Fwiw the ganeti host mx1001 resides on is throwing constant temperature and cpu throttle down warnings, and mx1001 is the only VM running on this ganeti host using the public vlan. I'd like to rule out possible hardware issues by migrating this VM to another Ganeti host, and seeing if that makes any improvement. I'll hold off on doing that since it's getting late on a Friday and this is the primary production MX. Will give that a try next week.

Mentioned in SAL (#wikimedia-operations) [2020-01-06T15:47:53Z] <herron> migrating mx1001 to seconday ganeti node T240906

I'd like to rule out possible hardware issues by migrating this VM to another Ganeti host, and seeing if that makes any improvement.

Nope, an alert happened again since migrating to a different Ganeti host, so we can rule this possibility out.

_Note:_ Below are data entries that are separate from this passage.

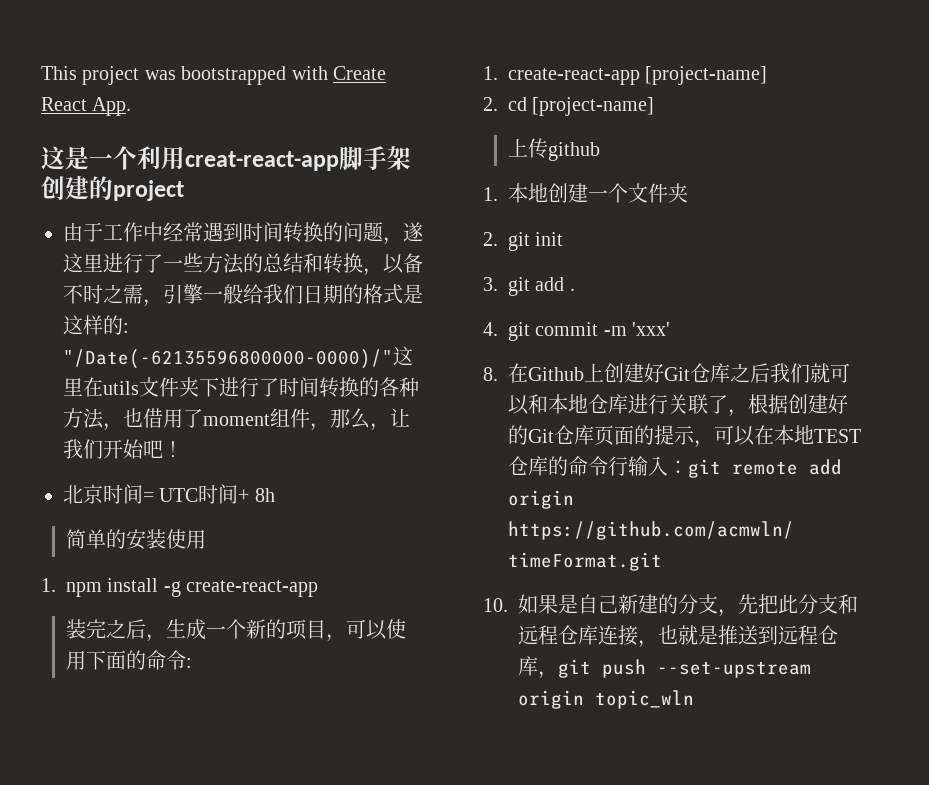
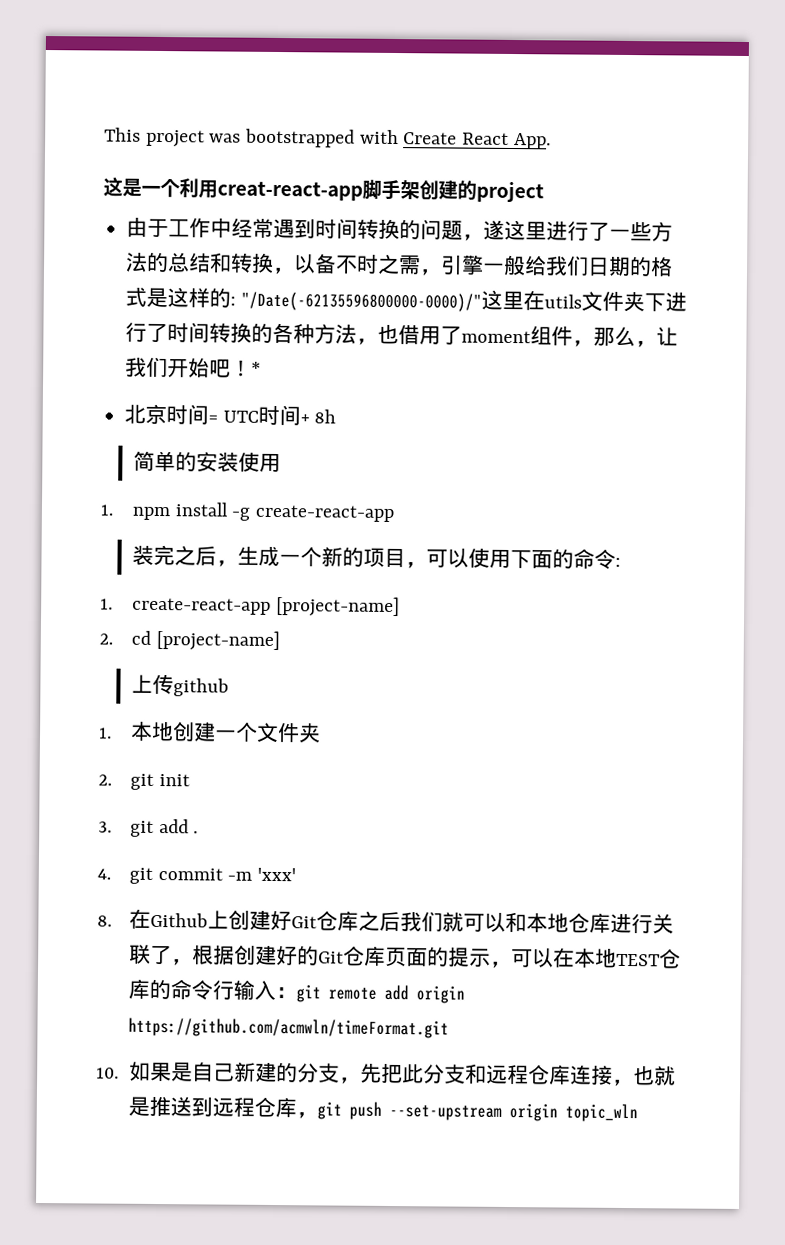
(183, 449) none -> [251,361,262,376] *

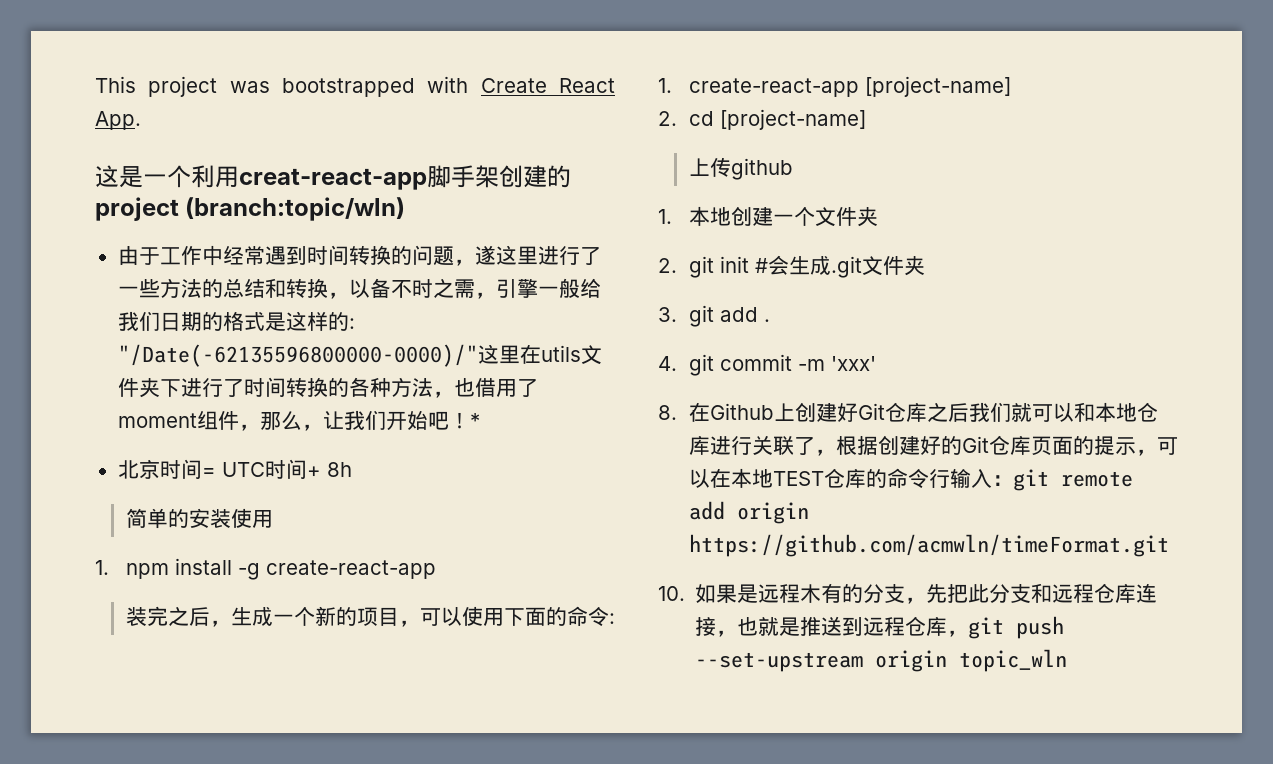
(544, 192) none -> [185,197,406,221] (branch:topic/wln)
(190, 780) none -> [754,255,925,278] #会生成.git文件夹
[191,1061,277,1083] 自己新建 -> [758,583,843,603] 远程木有

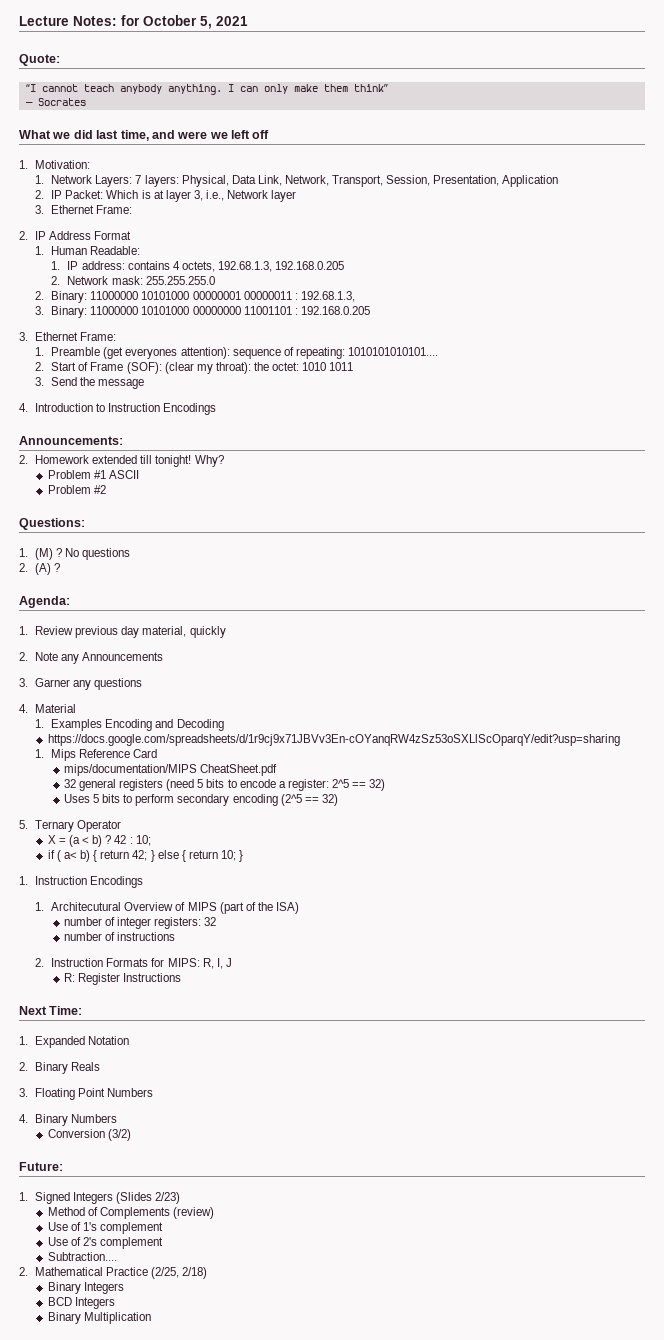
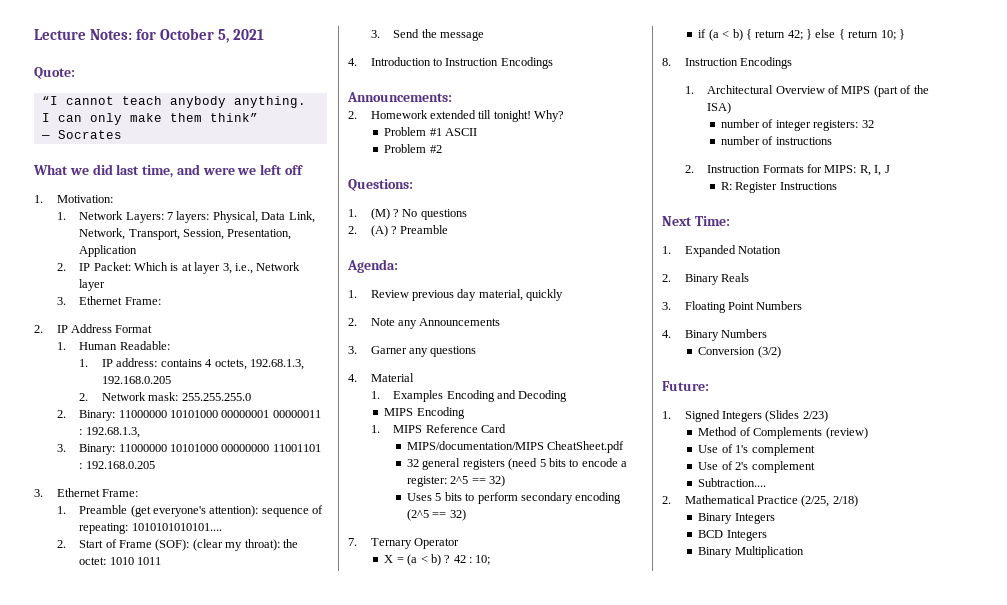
[125,348,178,359] everyones -> [153,506,207,517] everyone's
(61, 567) none -> [400,225,449,234] Preamble
[47,734,620,746] [35,749,77,761] https://docs.google.com/spreadsheets/d/1r9cj9x71JBVv3En-cOYanqRW4zSz53oSXLlScOparqY/edit?usp=sharing // 1. Mips -> [384,407,465,419] [370,425,423,433] MIPS Encoding // 1. MIPS
[63,764,197,776] mips/documentation/MIPS -> [407,441,545,450] MIPS/documentation/MIPS
[19,820,28,829] 5. -> [348,538,357,546] 7.
[56,850,77,862] ( a< -> [708,29,730,41] (a <
[19,876,28,885] 1. -> [662,58,671,66] 8.
[51,902,122,911] Architecutural -> [707,85,774,94] Architectural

  • Is it always the same source Watchmouse probe failing or "random" ones?
  • What does the check do exactly? (TCP, more L7 checks?)
  • Is the check configured to retry or email on the first issue?
  • As discussed during the meeting, reaching out to Watchmouse' support is probably the best next step if we ruled out all issues on our side
  • A packet capture of a working vs. non working probing would be useful but tricky to get

Removing task assignee due to inactivity, as this open task has been assigned for more than two years. See the email sent to the task assignee on February 06th 2022 (and T295729).

Please assign this task to yourself again if you still realistically [plan to] work on this task - it would be welcome.

If this task has been resolved in the meantime, or should not be worked on ("declined"), please update its task status via "Add Action… 🡒 Change Status".

Also see https://www.mediawiki.org/wiki/Bug_management/Assignee_cleanup for tips how to best manage your individual work in Phabricator.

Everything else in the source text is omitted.